**WHAT THE TASK ASKS**.
Only one span of the listing below is wanted: the lines from the one with "recent years, the" through the one with "color: #ef4444 ->", reproduced exactly, both ends kept.

**MATERIAL FOR THE TASK**.
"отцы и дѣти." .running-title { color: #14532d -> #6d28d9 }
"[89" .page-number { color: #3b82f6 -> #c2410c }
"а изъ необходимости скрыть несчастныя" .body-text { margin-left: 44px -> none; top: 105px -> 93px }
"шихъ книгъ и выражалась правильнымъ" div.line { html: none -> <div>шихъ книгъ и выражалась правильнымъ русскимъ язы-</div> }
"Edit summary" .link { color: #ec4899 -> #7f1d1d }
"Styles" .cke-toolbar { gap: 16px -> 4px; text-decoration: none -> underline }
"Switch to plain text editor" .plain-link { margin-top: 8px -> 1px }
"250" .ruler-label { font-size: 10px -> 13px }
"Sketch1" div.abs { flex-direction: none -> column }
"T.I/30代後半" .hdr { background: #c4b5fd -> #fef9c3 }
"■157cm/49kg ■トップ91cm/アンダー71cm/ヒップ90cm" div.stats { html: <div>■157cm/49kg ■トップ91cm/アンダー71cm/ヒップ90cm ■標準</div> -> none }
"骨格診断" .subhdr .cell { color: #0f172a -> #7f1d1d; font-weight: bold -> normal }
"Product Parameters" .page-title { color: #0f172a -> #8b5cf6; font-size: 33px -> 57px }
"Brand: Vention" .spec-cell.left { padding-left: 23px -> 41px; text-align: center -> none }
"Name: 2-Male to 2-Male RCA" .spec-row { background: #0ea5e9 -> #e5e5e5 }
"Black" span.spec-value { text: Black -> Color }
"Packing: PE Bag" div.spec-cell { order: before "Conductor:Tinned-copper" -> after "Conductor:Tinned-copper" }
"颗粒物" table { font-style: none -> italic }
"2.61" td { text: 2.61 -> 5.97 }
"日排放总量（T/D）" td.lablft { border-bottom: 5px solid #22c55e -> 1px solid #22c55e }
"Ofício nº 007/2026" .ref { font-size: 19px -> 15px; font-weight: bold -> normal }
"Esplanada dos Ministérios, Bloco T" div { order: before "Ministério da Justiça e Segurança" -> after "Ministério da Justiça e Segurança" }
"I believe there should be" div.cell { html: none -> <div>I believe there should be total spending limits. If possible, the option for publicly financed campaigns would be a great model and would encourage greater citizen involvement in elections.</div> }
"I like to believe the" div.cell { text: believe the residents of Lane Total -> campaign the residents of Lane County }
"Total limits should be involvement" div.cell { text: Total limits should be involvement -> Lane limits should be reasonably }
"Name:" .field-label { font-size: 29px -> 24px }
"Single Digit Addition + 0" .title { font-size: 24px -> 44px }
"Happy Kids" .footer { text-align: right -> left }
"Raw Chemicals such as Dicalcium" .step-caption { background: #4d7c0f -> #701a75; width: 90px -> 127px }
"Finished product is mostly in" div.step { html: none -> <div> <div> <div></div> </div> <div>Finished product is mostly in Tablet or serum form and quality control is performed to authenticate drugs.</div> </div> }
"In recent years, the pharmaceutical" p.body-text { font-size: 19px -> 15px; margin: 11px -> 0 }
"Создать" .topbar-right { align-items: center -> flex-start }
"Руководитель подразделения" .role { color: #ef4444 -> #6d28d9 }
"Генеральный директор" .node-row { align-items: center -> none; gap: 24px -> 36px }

**RESPONSE TO THIS TASK**.
"In recent years, the pharmaceutical" p.body-text { font-size: 19px -> 15px; margin: 11px -> 0 }
"Создать" .topbar-right { align-items: center -> flex-start }
"Руководитель подразделения" .role { color: #ef4444 -> #6d28d9 }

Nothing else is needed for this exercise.